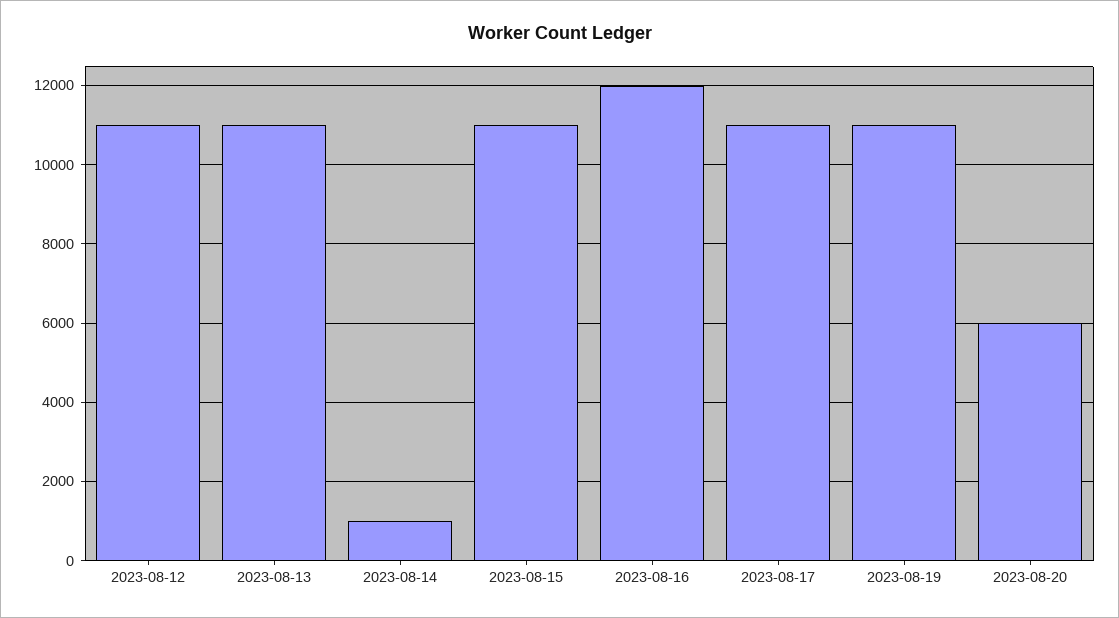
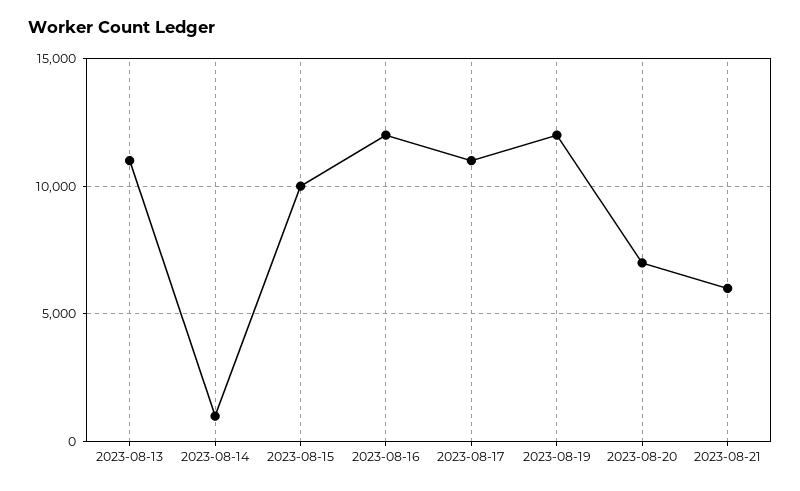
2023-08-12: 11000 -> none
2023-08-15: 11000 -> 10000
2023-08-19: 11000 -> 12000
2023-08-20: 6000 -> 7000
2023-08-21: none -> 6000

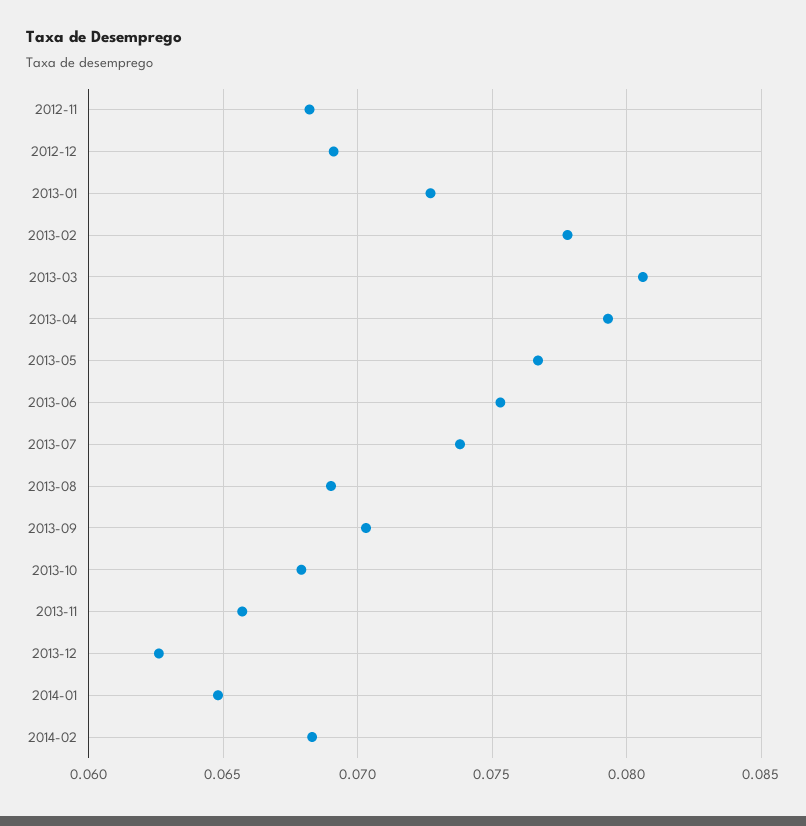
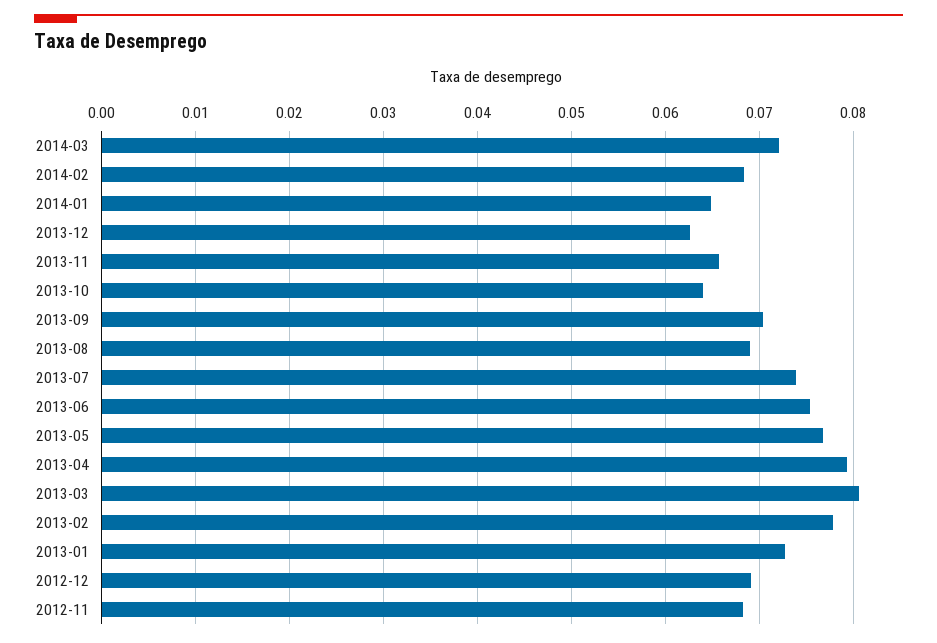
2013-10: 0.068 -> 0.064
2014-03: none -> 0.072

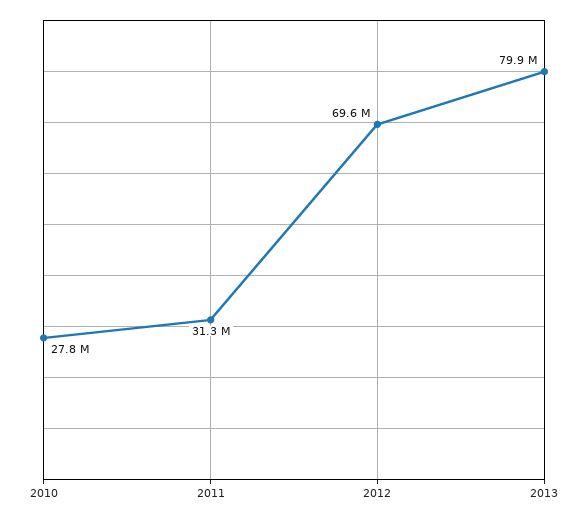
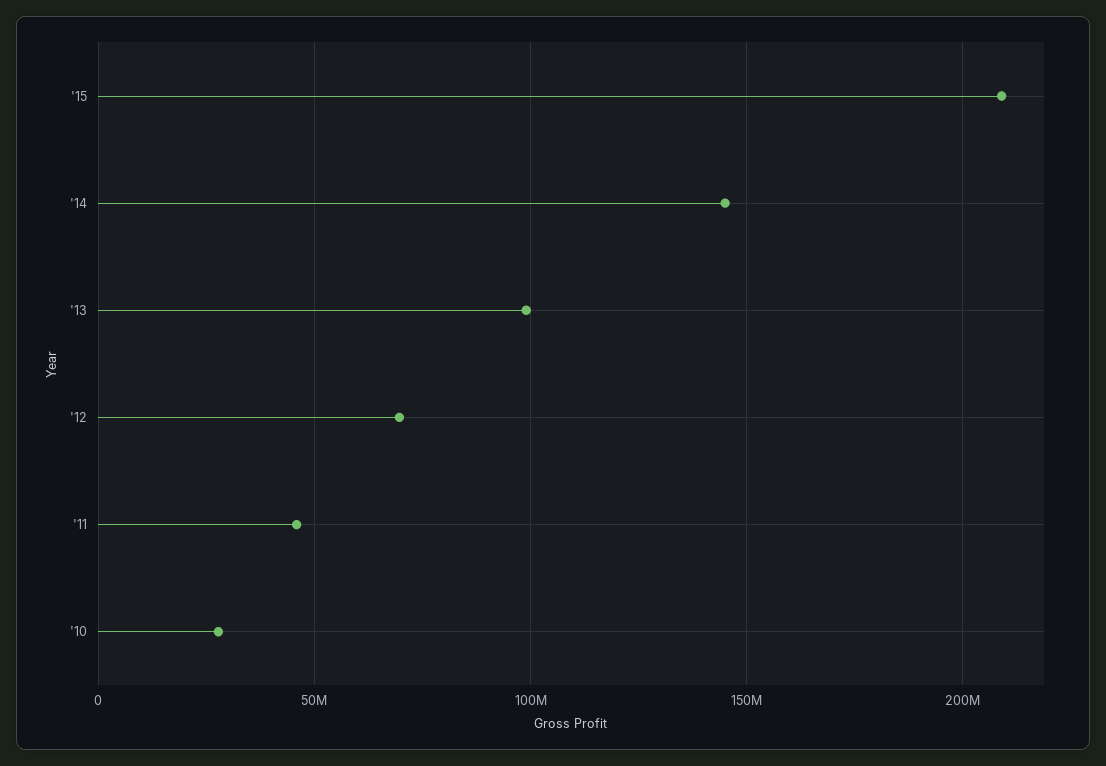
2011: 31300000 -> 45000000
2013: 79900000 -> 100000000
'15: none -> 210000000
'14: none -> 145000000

○ ○ ○ ○ ○ ○ ○

→ Instructions for the task
Return the listing verbatim, pictures excluded.

→ Problem solution
2023-08-12: 11000 -> none
2023-08-15: 11000 -> 10000
2023-08-19: 11000 -> 12000
2023-08-20: 6000 -> 7000
2023-08-21: none -> 6000

2013-10: 0.068 -> 0.064
2014-03: none -> 0.072

2011: 31300000 -> 45000000
2013: 79900000 -> 100000000
'15: none -> 210000000
'14: none -> 145000000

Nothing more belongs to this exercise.